Hawthorn Berries are high in antioxidants. They contain the flavonoids such as quercitin, and oligomeric procyanidins (OPCs)- the same antioxidants found in grapes. In Europe, they are used as a heart tonic and to treat circulatory and heart disorders.
Red Raspberry Leaf is high in vitamin C, magnesium, potassium, iron and vitamin B. Most horse people are familiar with raspberry leaf as a uterine relaxant and it’s suggested use for mares when “in heat”. Some horse owners have reported limited success with using raspberry for those reasons. I advise horse owners to tailor a herbal prescription to their individual horse’s needs and not just rely on over the counter preparations.

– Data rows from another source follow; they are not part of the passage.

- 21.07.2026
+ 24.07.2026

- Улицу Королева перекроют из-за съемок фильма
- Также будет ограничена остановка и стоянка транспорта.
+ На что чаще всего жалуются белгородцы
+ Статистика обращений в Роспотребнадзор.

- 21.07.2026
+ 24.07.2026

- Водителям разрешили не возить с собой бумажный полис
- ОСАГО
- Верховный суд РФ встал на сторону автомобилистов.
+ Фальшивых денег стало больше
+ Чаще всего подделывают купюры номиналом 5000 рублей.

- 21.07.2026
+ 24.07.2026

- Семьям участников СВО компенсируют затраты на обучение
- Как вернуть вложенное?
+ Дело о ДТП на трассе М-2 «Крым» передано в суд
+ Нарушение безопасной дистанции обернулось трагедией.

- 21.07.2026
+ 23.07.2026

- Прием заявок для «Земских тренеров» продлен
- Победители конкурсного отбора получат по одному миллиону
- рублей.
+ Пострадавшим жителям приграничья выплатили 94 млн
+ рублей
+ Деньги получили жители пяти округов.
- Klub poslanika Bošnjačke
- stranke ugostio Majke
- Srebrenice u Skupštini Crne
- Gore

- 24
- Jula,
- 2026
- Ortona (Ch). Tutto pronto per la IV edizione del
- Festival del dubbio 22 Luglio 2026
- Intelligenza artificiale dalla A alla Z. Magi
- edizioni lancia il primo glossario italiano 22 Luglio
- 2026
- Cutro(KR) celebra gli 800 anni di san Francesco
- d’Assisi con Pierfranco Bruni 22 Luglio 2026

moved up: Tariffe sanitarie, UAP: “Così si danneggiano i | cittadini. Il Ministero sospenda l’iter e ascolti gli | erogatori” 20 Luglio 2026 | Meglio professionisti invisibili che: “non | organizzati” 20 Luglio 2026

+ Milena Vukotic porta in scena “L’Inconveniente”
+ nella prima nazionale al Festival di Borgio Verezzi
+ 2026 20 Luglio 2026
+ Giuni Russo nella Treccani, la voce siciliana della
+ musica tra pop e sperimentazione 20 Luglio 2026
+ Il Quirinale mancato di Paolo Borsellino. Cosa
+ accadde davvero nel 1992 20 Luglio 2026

Bee Pollen is another excellent source of amino acids. Bee pollen is considered a super food that interestingly we can’t artificially produce. It is full of vitamin and minerals and many have acclaimed it’s super powers. My only concern is the plight of the honey bee. They are dying out fast and while scientist know of multiple causes, there seems to be little hope for these great pollinators.
So that completes our list, although I wouldn’t say it’s complete. I just wanted to give you a sample of the many foods available that pack a punch in nutrition. Supplementing our horses doesn’t require synthetic or man made vitamins and minerals that congest and clog our horses systems up. Not only do we over supplement our horses with vitamins and minerals but many of the synthetics are not utilized by the body and are actually harmful. Hopefully this list gave you a place to start in providing a rich source of vitamins and minerals to your horse without having to pay the expensive price tag on processed supplements.
Remember this information is not to replace veterinary advice or care. Always consult a equine nutritionist when changing your horses diet.
Don’t forget to contact me if you’d like a topic covered in a future blog. Until next time,
Whole Foods 3: Seeds and Such
Last month we talked about some great whole foods that are not only packed with nutrition but are treats our horses love to eat. Today I want to talk about seeds and some other dried foods that are great additions to an equine supplement you are attempting to make or looking to buy. Check these out…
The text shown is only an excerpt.